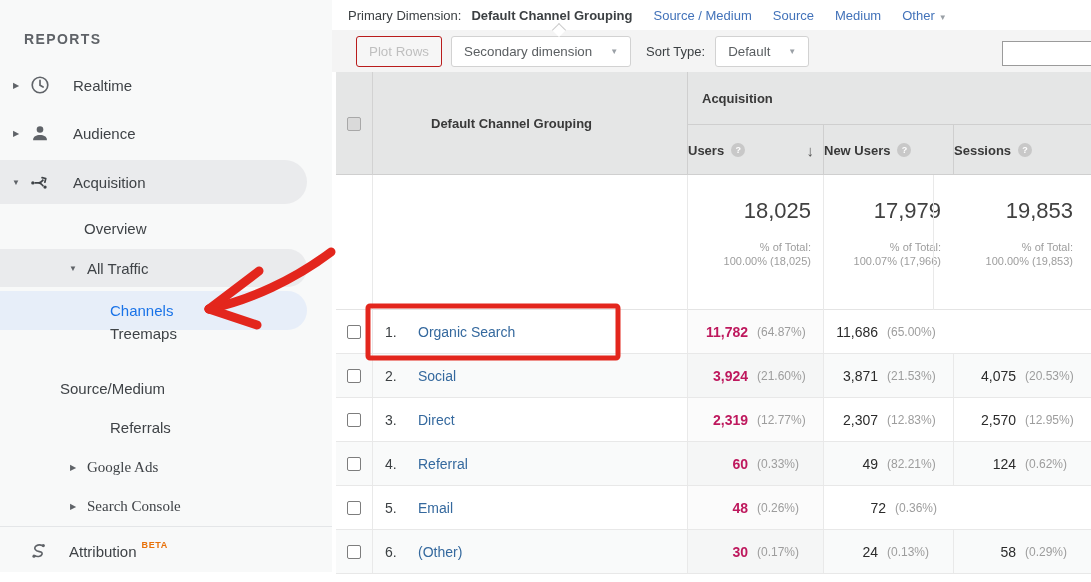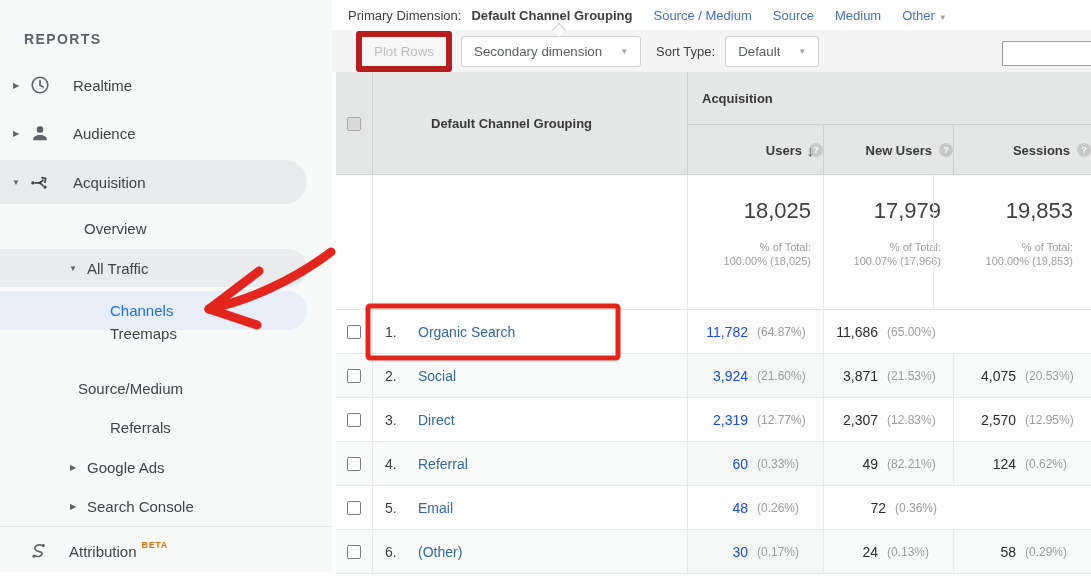--- a/index.html
+++ b/index.html
@@ -49,7 +49,7 @@
   .toolbar { position:absolute; top:30px; left:0; width:100%; height:42px; background:#f4f4f4; display:flex; align-items:center; padding-left:24px; font-size:13px; }
   .notch { position:absolute; top:-5px; left:222px; width:10px; height:10px; background:#fff; border-left:1px solid #ccc; border-top:1px solid #ccc; transform:rotate(45deg); }
   .btn { border-radius:3px; padding:7px 12px; white-space:nowrap; }
-  .btn-disabled { background:#f6f6f6; border:6px solid #b91c1c; color:#bfbfbf; }
+  .btn-disabled { background:#f6f6f6; border:1px solid #b91c1c; color:#bfbfbf; }
   .btn-dd { background:#fff; border:1px solid #d2d2d2; color:#5a5e61; display:flex; align-items:center; cursor:pointer; }
   .dd-caret { font-size:8px; color:#9aa0a6; margin-left:18px; }
   .ml8 { margin-left:9px; } .ml14 { margin-left:15px; } .ml10 { margin-left:10px; }

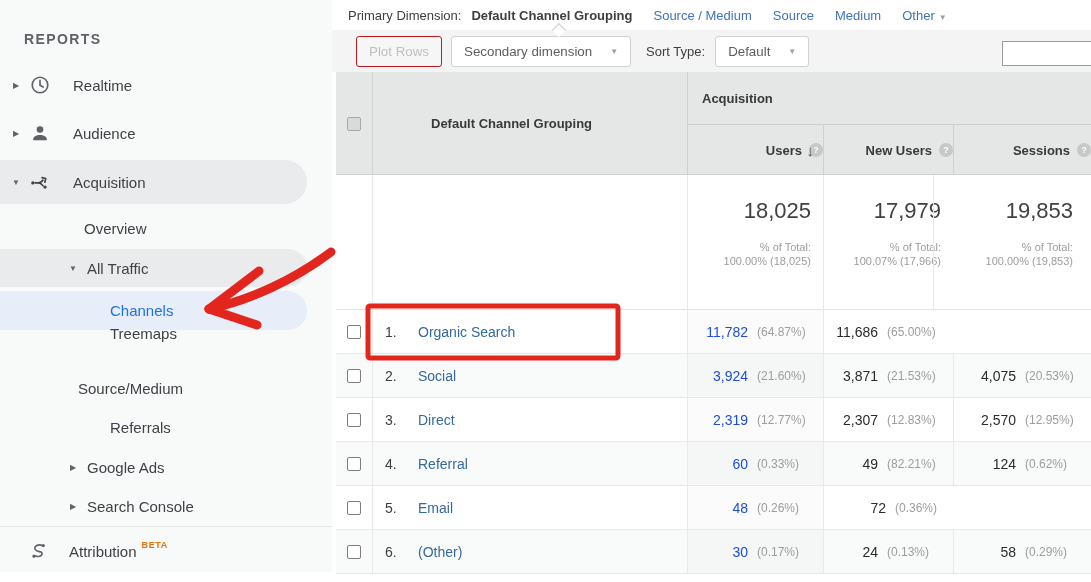--- a/index.html
+++ b/index.html
@@ -64,7 +64,7 @@
   .h-metrics { position:absolute; left:351px; top:0; width:404px; height:103px; }
   .h-group { height:53px; border-left:1px solid #cfcfcf; border-bottom:1px solid #cfcfcf; display:flex; align-items:center; padding-left:14px; font-weight:700; color:#393939; }
   .h-cols { display:flex; height:50px; }
-  .h-col { position:relative; border-left:1px solid #cfcfcf; display:flex; align-items:center; justify-content:flex-end; font-weight:700; color:#393939; cursor:pointer; }
+  .h-col { position:relative; border-left:1px solid #cfcfcf; display:flex; align-items:center; justify-content:flex-start; font-weight:700; color:#393939; cursor:pointer; }
   .h-users { width:136px; } .h-newusers { width:130px; } .h-sessions { width:138px; }
   .help { width:14px; height:14px; border-radius:50%; background:#c8c8c8; color:#fff; font-size:9px; font-weight:700; display:inline-flex; align-items:center; justify-content:center; margin-left:7px; cursor:pointer; flex:0 0 auto; }
   .sort-arrow { position:absolute; right:9px; top:50%; transform:translateY(-50%); color:#565656; font-size:15px; font-weight:400; }

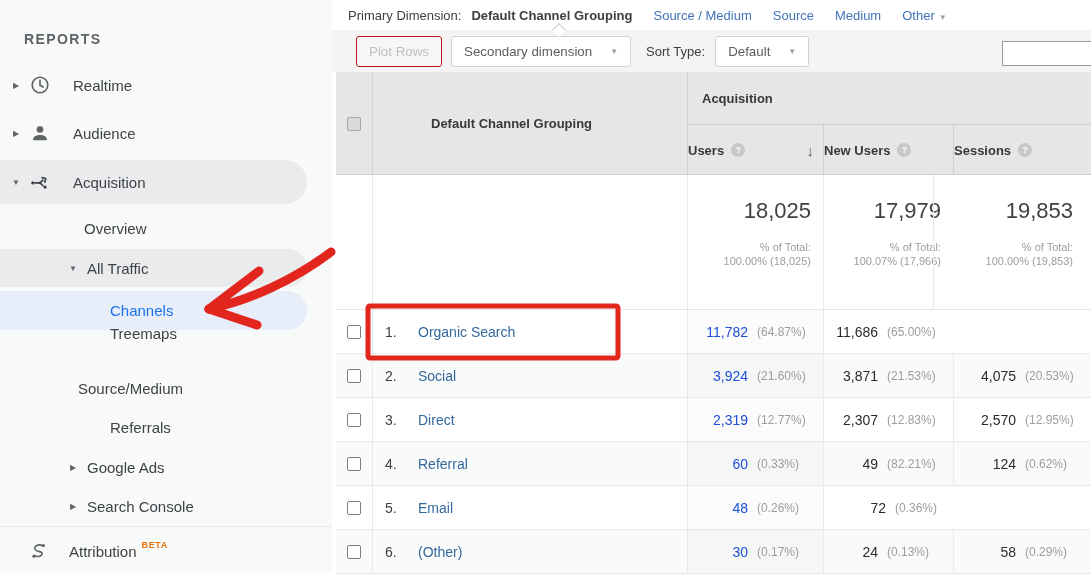--- a/index.html
+++ b/index.html
@@ -89,7 +89,7 @@
   .c-metric { justify-content:flex-end; padding-right:10px; font-size:14px; color:#2b2b2b; }
   .c-users { width:136px; background:rgba(0,0,0,0.015); } .c-newusers { width:130px; } .c-sessions { width:138px; }
   .num { flex:1; text-align:right; }
-  .c-users .num { font-weight:400; color:#1d4ed8; }
+  .c-users .num { font-weight:700; color:#be185d; }
   .pct { width:56px; text-align:left; margin-left:9px; font-size:12px; color:#9d9d9d; flex:0 0 auto; }
 
   

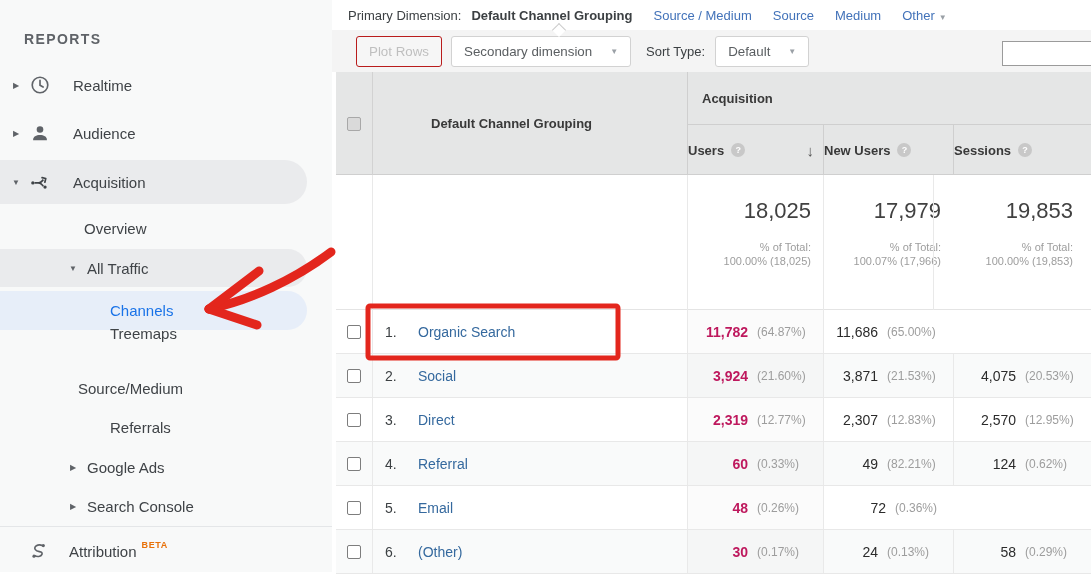--- a/index.html
+++ b/index.html
@@ -26,7 +26,7 @@
   .i-channels { top:291px; height:39px; background:#e7eef9; border-radius:0 22px 22px 0; padding-left:110px; }
   .i-channels .lbl { color:#1a73e8; font-weight:500; }
   .i-treemaps { top:316px; height:35px; padding-left:110px; }
-  .i-sourcemedium { top:370px; height:36px; padding-left:78px; }
+  .i-sourcemedium { top:370px; height:36px; padding-left:60px; }
   .i-referrals { top:409px; height:37px; padding-left:110px; }
   .i-googleads { top:449px; height:37px; }
   .i-googleads .expander, .i-searchconsole .expander { margin-left:66px; }

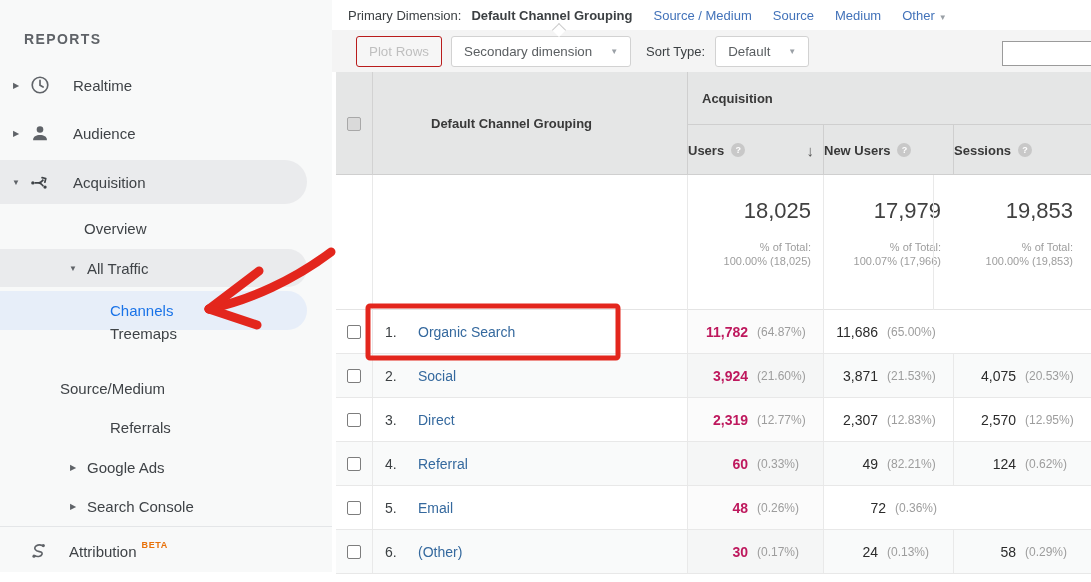--- a/index.html
+++ b/index.html
@@ -30,7 +30,7 @@
   .i-referrals { top:409px; height:37px; padding-left:110px; }
   .i-googleads { top:449px; height:37px; }
   .i-googleads .expander, .i-searchconsole .expander { margin-left:66px; }
-  .i-googleads .lbl, .i-searchconsole .lbl { margin-left:7px; }
+  .i-googleads .lbl, .i-searchconsole .lbl { margin-left:7px;font-family:Liberation Serif, serif; }
   .i-searchconsole { top:488px; height:37px; }
   .sb-divider { position:absolute; top:526px; left:0; width:332px; border-top:1px solid #e4e6e8; }
   .i-attribution { top:531px; height:40px; }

[What to work on]
Go through the data and show every line where "auto" occurs.

[Solution]
   .help { width:14px; height:14px; border-radius:50%; background:#c8c8c8; color:#fff; font-size:9px; font-weight:700; display:inline-flex; align-items:center; justify-content:center; margin-left:7px; cursor:pointer; flex:0 0 auto; }
   .pct { width:56px; text-align:left; margin-left:9px; font-size:12px; color:#9d9d9d; flex:0 0 auto; }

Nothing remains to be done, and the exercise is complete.